**** WORKING DATA

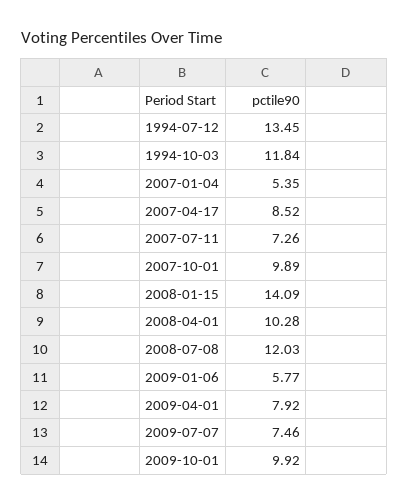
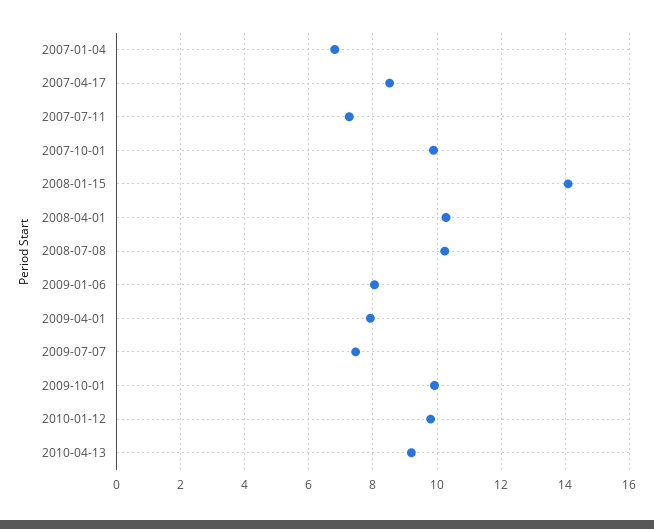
1994-07-12: 13.45 -> none
1994-10-03: 11.84 -> none
2007-01-04: 5.35 -> 6.8
2008-07-08: 12.03 -> 10.2
2009-01-06: 5.77 -> 8
2010-01-12: none -> 9.8
2010-04-13: none -> 9.2

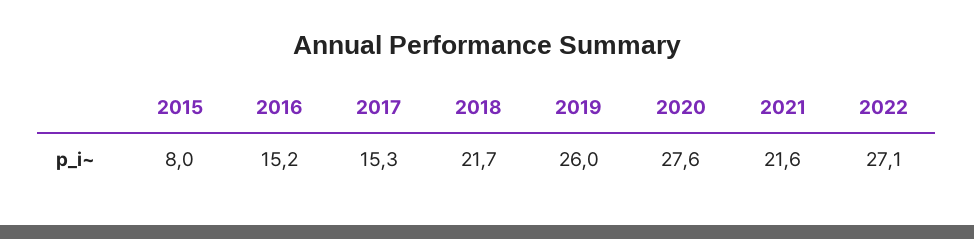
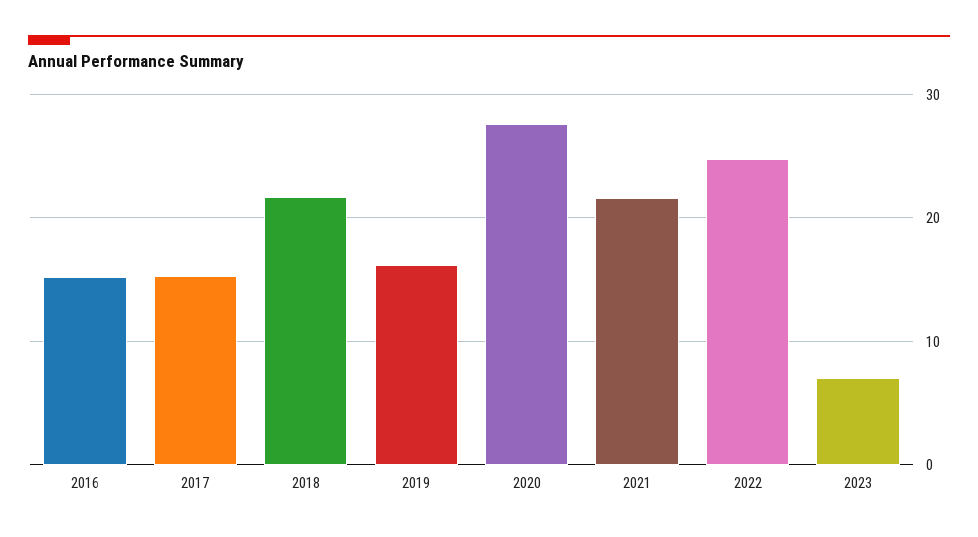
2015: 8 -> none
2019: 26 -> 16
2022: 27.1 -> 25
2023: none -> 7

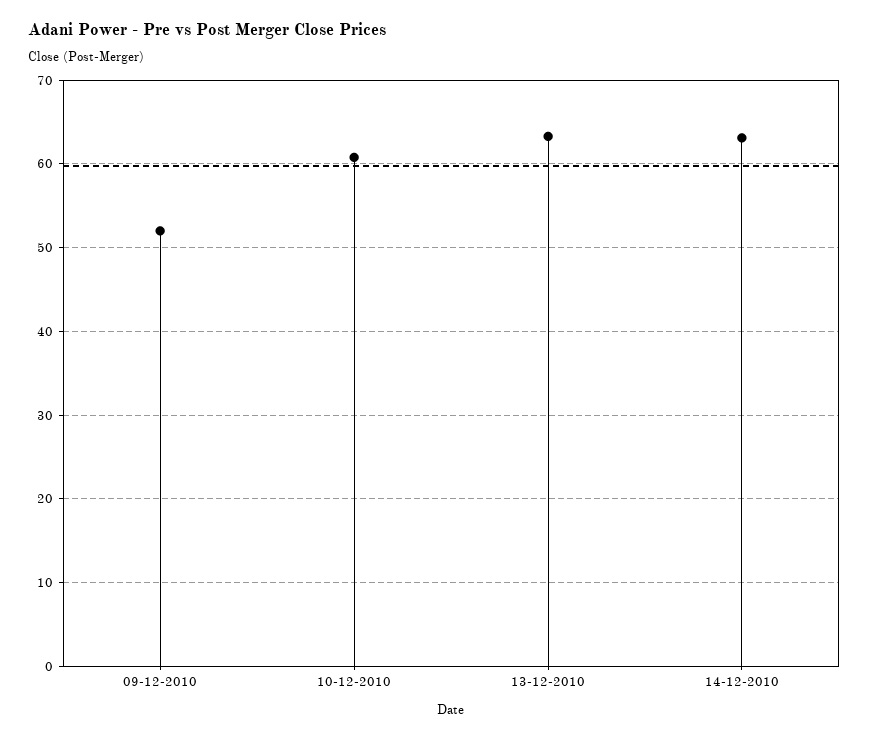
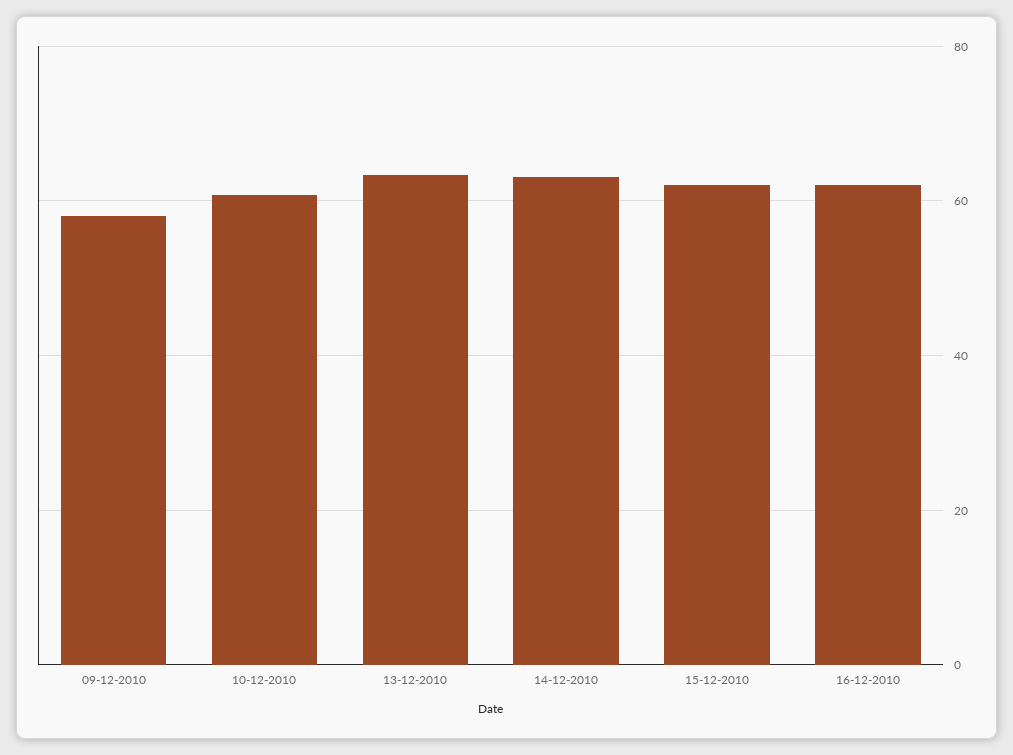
09-12-2010: 52 -> 58
15-12-2010: none -> 62
16-12-2010: none -> 62

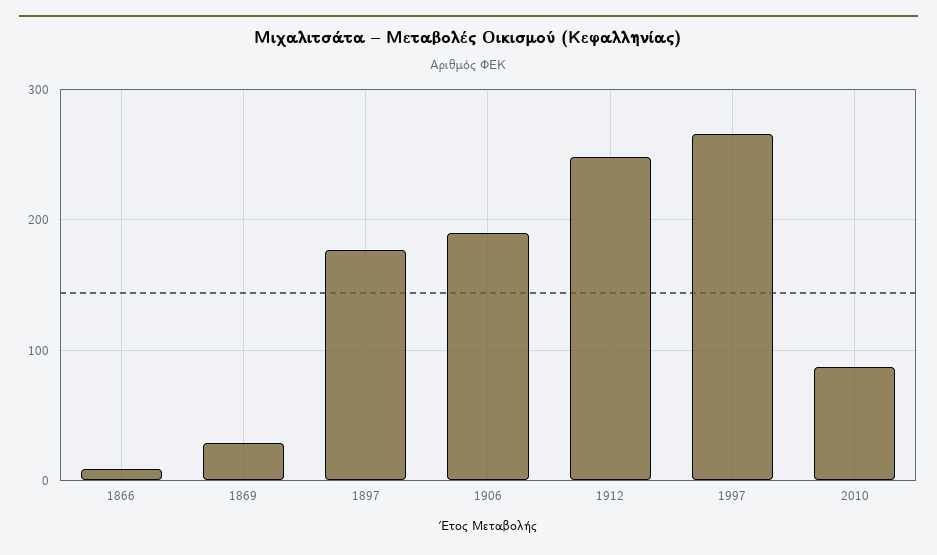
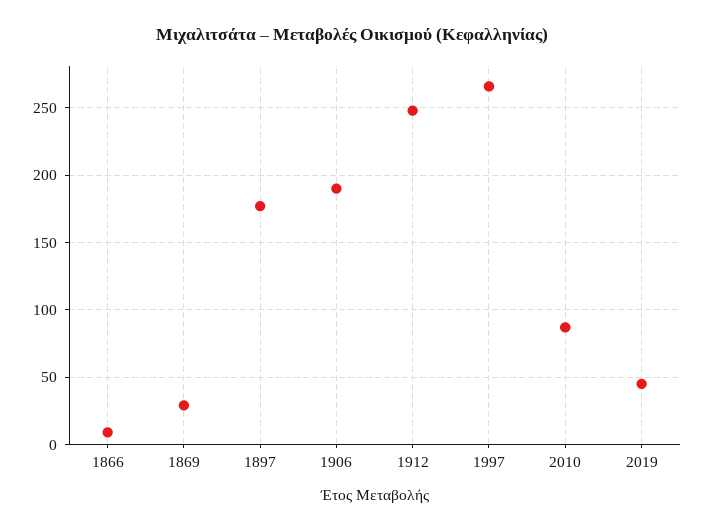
2019: none -> 45

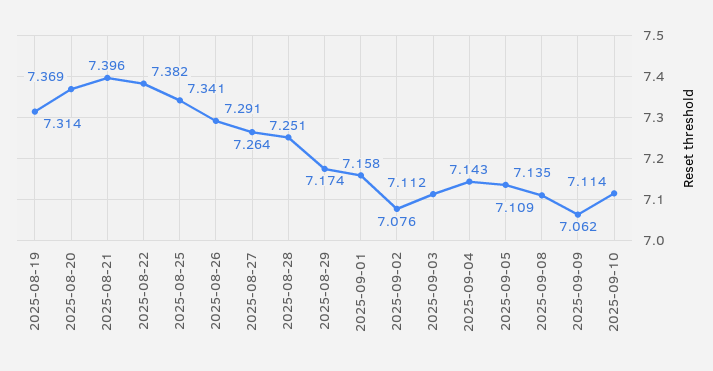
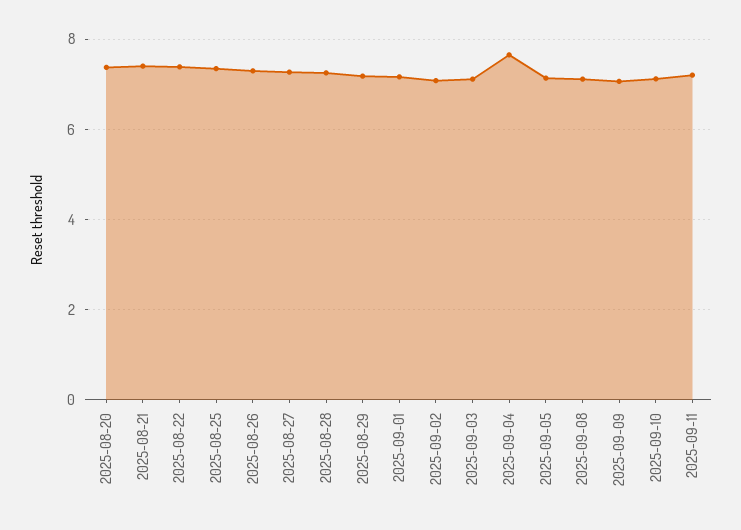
2025-08-19: 7.314 -> none
2025-09-04: 7.143 -> 7.6
2025-09-11: none -> 7.2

********

• _EXERCISE PROMPT_
Only what runs from the line holding "2009-01-06: 5.77 -> 8" through the end of the entries above is to be given again, exactly, with every picture omitted.

• _ANSWER SECTION_
2009-01-06: 5.77 -> 8
2010-01-12: none -> 9.8
2010-04-13: none -> 9.2

2015: 8 -> none
2019: 26 -> 16
2022: 27.1 -> 25
2023: none -> 7

09-12-2010: 52 -> 58
15-12-2010: none -> 62
16-12-2010: none -> 62

2019: none -> 45

2025-08-19: 7.314 -> none
2025-09-04: 7.143 -> 7.6
2025-09-11: none -> 7.2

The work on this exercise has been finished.